When the 2004 Indian Ocean Tsunami hit the Bond Island of Ko Khao Phing Kan (situated north of Phuket island in Thailand), a destination attracting millions of tourists, little did we know that it is in fact the ocean that has been the primary cause of the world's periodic mass extinctions over the past 500 million years.
This announcement was made earlier this week by Shanan Peters, assistant professor of geology and geophysics of the University of Wisconsin-Madison (US). According to his research published in the scientific journal, Nature, he suggests that changes in ocean environments related to sea level exert a driving influence on rates of species extinction, in which animals and plants survive or vanish, and generally determine the composition of life in the oceans.
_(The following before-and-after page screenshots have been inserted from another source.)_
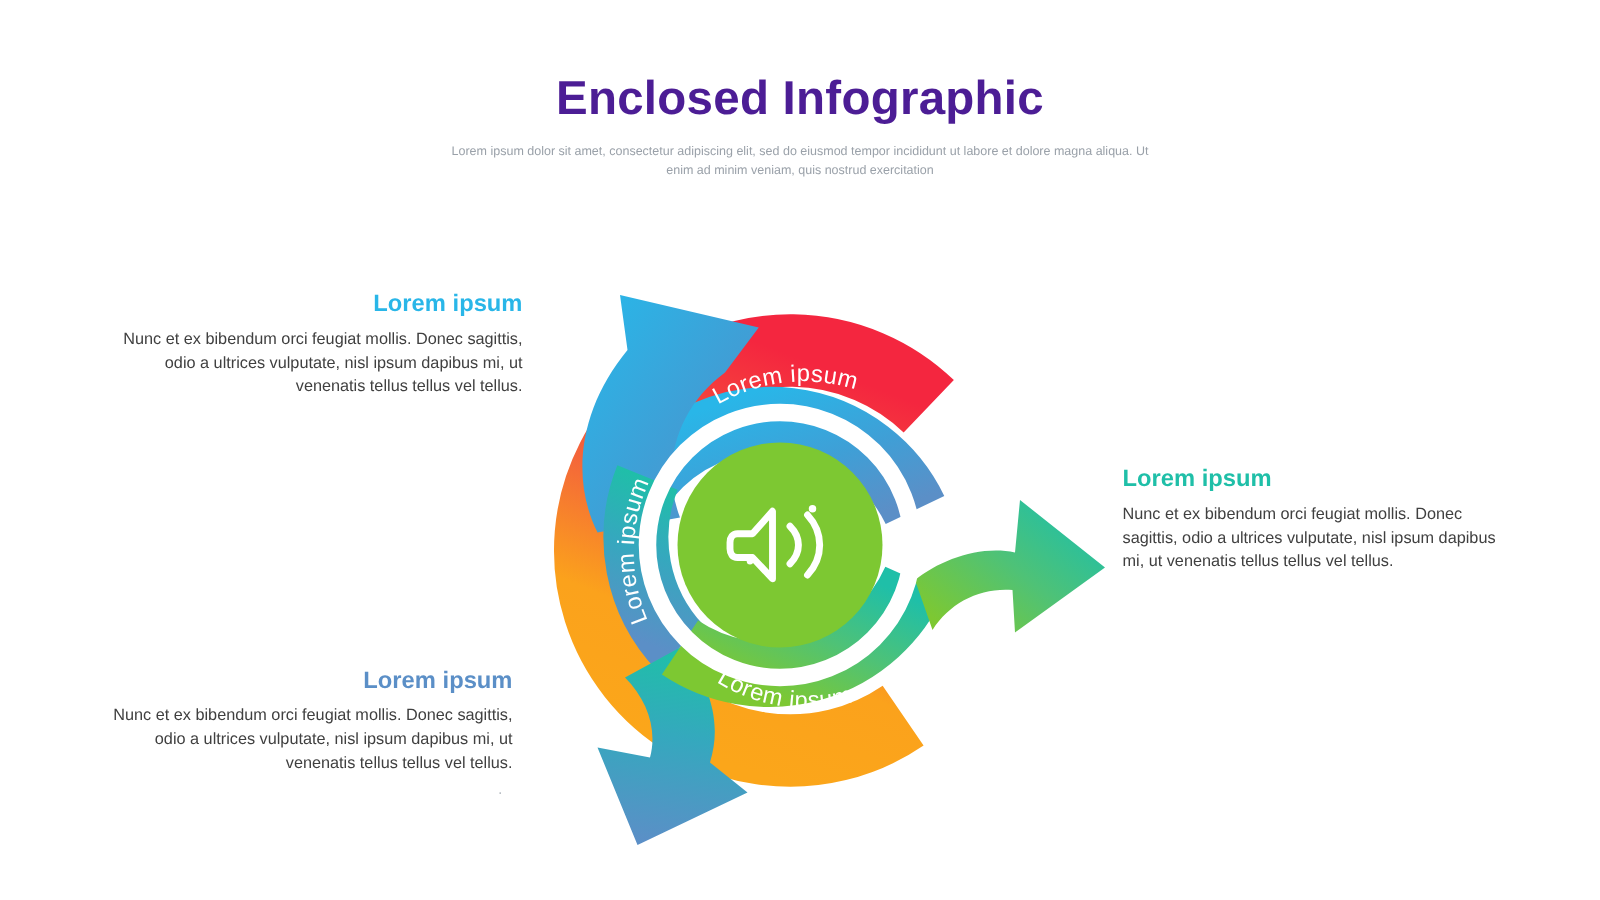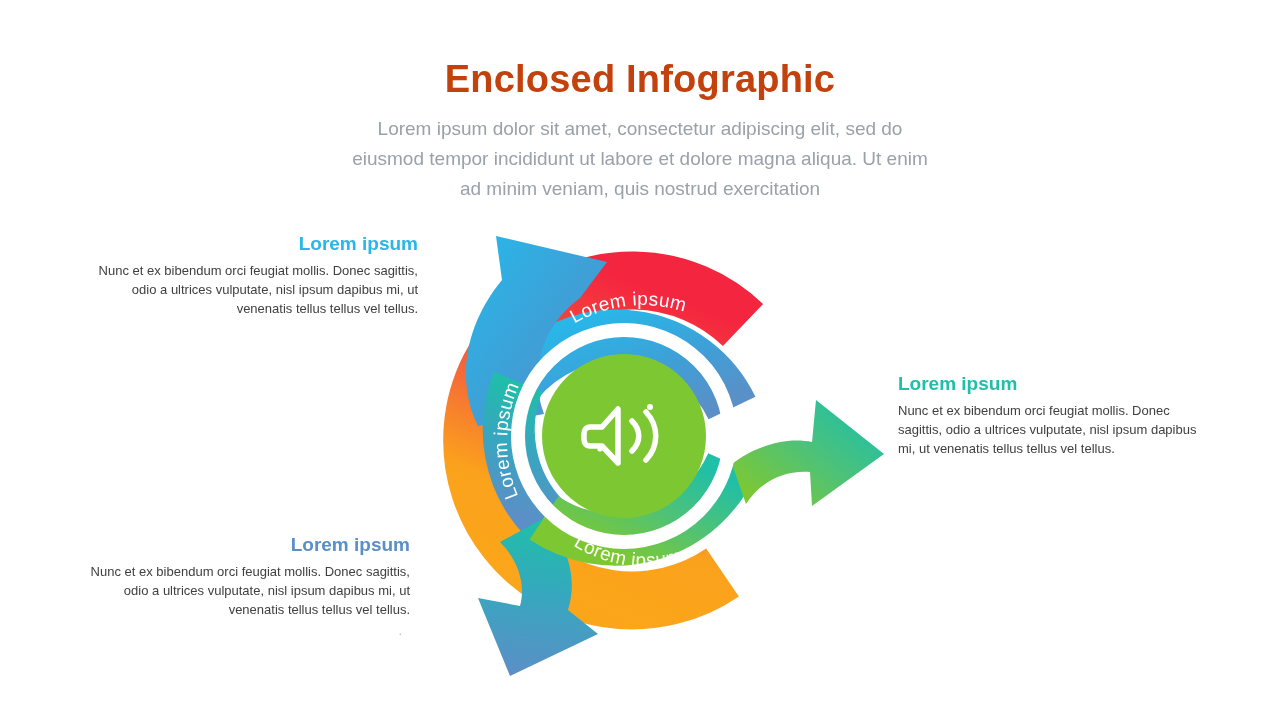--- a/index.html
+++ b/index.html
@@ -25,29 +25,29 @@
     position: absolute;
     top: 58px;
     left: 0;
     width: 1280px;
     text-align: center;
   }
 
   #title {
     font-size: 38px;
     font-weight: bold;
-    color: #c2410c;
+    color: #4c1d95;
     letter-spacing: 0.2px;
     line-height: 1.15;
   }
 
   #subtitle {
     margin: 12px auto 0;
     width: 580px;
-    font-size: 19px;
+    font-size: 10px;
     line-height: 1.58;
     color: #9aa1a9;
   }
 
   
   .callout { position: absolute; }
 
   .callout-heading {
     font-size: 19px;
     font-weight: bold;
Although we are talking in term of long geological timelines here, these observations hold some important findings on the relevance of climate change to mass extinctions. We know that throughout the geological history of the planet, the oceans have expanded and contracted as part of continental plate movements and changes in the climate. Similarly sea levels have changed as a result of these planetary changes explaining why in some parts of the world we can find coral remnants far inland. Whilst evidence gathered over many years show that a number of ocean species became extinct as a result of these dramatic changes, to date such a link between the ocean and mass extinctions were not clearly understood. Peters provided such evidence throwing doubt on the role of asteroids and super-volcanoes in mass extinctions.
Whilst it is those same sea level changes that allowed many islands and continents to be colonised, changes in our present climate driven by human influence may eventually contribute to such disastrous tipping points: mass extinctions. The point here to not to advocate present climate change as a mass extinction phenomenon but as a signal to human civilisation that nature indeed cannot be pushed to its limits - the rebound can be disastrous.
Upsetting the natural balance of the oceans, such as too much fresh water as a result of the melting ice caps has already triggered sea level rise, if we do something about it sound enough, we may avert another global catastrophe - mass migrations of coastal and island peoples.
'I hope you can swim, Goodnight' (Quote from Bond in The Man with the Golden Gun, 1974).